Lavori vietati in gravidanza

di Stefania Russo Commenta

Il Decreto legislativo n. 151 del 26 marzo 2001 in materia di tutela e sostegno della maternità e della paternità stabilisce che le lavoratrici in gravidanza...

Il Decreto legislativo n. 151 del 26 marzo 2001 in materia di tutela e sostegno della maternità e della paternità stabilisce che le lavoratrici in gravidanza non possono svolgere determinate mansioni.
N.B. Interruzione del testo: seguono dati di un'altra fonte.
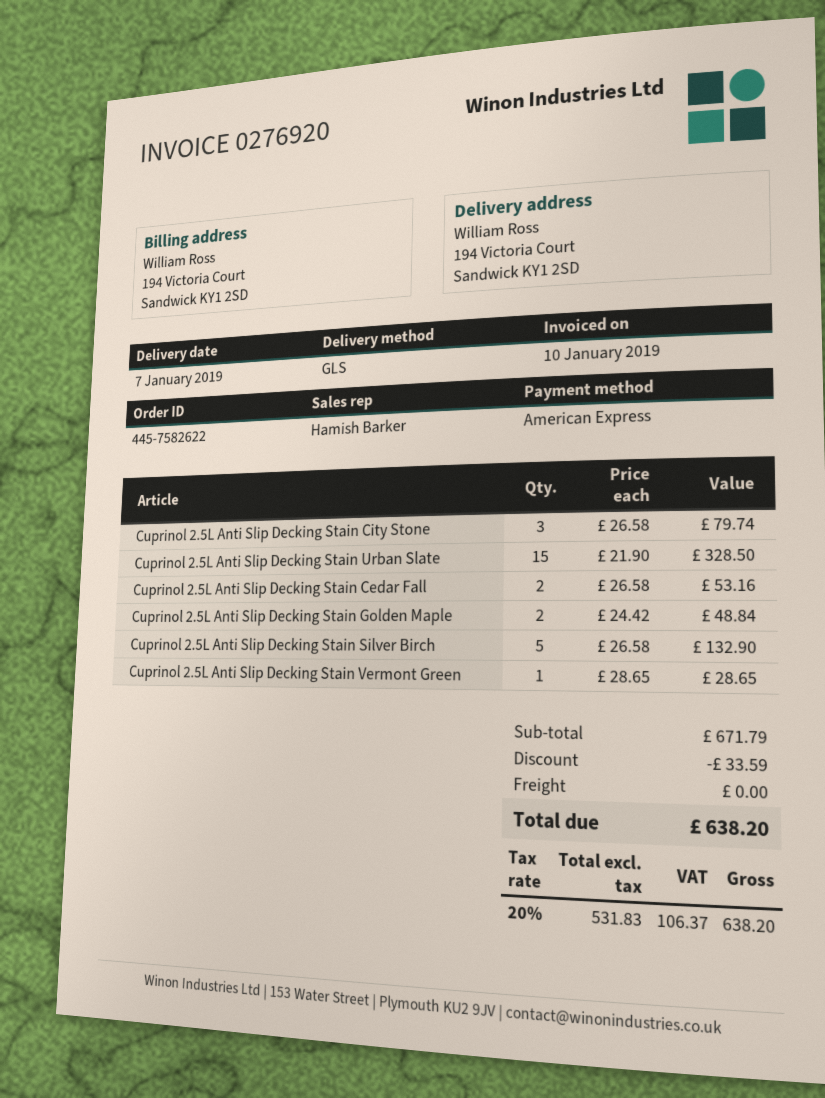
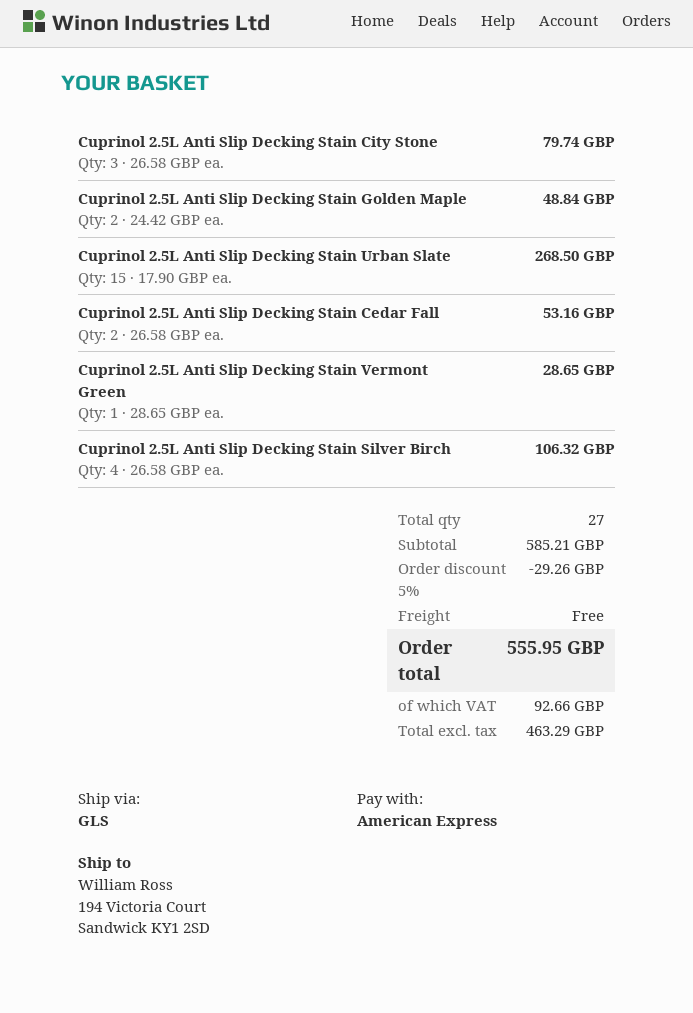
Cuprinol 2.5L Anti Slip Decking Stain Urban Slate: 15 x 21.90 = 328.50 -> 15 x 17.90 = 268.50
Cuprinol 2.5L Anti Slip Decking Stain Silver Birch: 5 x 26.58 = 132.90 -> 4 x 26.58 = 106.32
subtotal: 671.79 -> 585.21
discount: 33.59 -> 29.26
net: 531.83 -> 463.29
tax: 106.37 -> 92.66
total: 638.20 -> 555.95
L’art. 7 del Decreto, in particolare, stabilisce che è vietato adibire le lavoratrici al trasporto e al sollevamento di pesi, nonché ai lavori pericolosi, faticosi ed insalubri, ovvero quelli che riguardano il trasporto, sia a braccia e a spalle, sia con carretti a ruote su strada o su guida, e al sollevamento dei pesi, compreso il carico e scarico e ogni altra operazione connessa.


I lavori che rientrano in tali categorie sono quelli indicati dall’articolo 5 del decreto del Presidente della Repubblica n. 1026 del 25 novembre 1976 e tra i quali figurano: quelli che espongono alla silicosi e all’asbestosi; i lavori che comportano l’esposizione alle radiazioni ionizzanti; i lavori su scale ed impalcature mobili e fisse; i lavori di manovalanza pesante; i lavori che comportano una stazione in piedi per più di metà dell’orario o che obbligano ad una posizione particolarmente affaticante; i lavori con macchina mossa a pedale, o comandata a pedale, quando il ritmo del movimento sia frequente, o esiga un notevole sforzo; i lavori con macchine scuotenti o con utensili che trasmettono intense vibrazioni; i lavori di assistenza e cura degli infermi nei sanatori e nei reparti per malattie infettive e per malattie nervose e mentali; i lavori a bordo delle navi, degli aerei, dei treni, dei pullman e di ogni altro mezzo di comunicazione in moto.

MODULO ASTENSIONE DAL LAVORO MATERNITÀ A RISCHIO

L’art. 7 al secondo comma stabilisce inoltre che rientrano nella categoria dei lavori pericolosi, faticosi ed insalubri quelli che comportano il rischio di esposizione agli agenti ed alle condizioni di lavoro indicati dall’allegato 2 del Decreto legislativo n. 645 del 25 novembre 1996. Tra questi figurano agenti fisici (lavoro in atmosfera di sovrapressione elevata), agenti biologici (toxoplasma;
virus della rosolia) e agenti chimici (piombo e suoi derivati), mentre per quanto riguarda le condizioni di lavoro risultano vietati i lavori sotterranei di carattere minerario.

Nel caso in cui la lavoratrice svolga una di queste mansioni, dunque, durante il periodo previsto dalla legge deve essere adibita ad altra mansione. Nel caso in cui la nuova mansione prevede una retribuzione inferiore alla lavoratrice deve essere corrisposta la retribuzione che percepiva quando svolgeva la precedente mansione. Nel caso in cui non sia possibile adibire la lavoratrice ad una nuova mansione, il servizio ispettivo del Ministero del lavoro può disporre l’interdizione dal lavoro per tutto il periodo previsto dalla legge.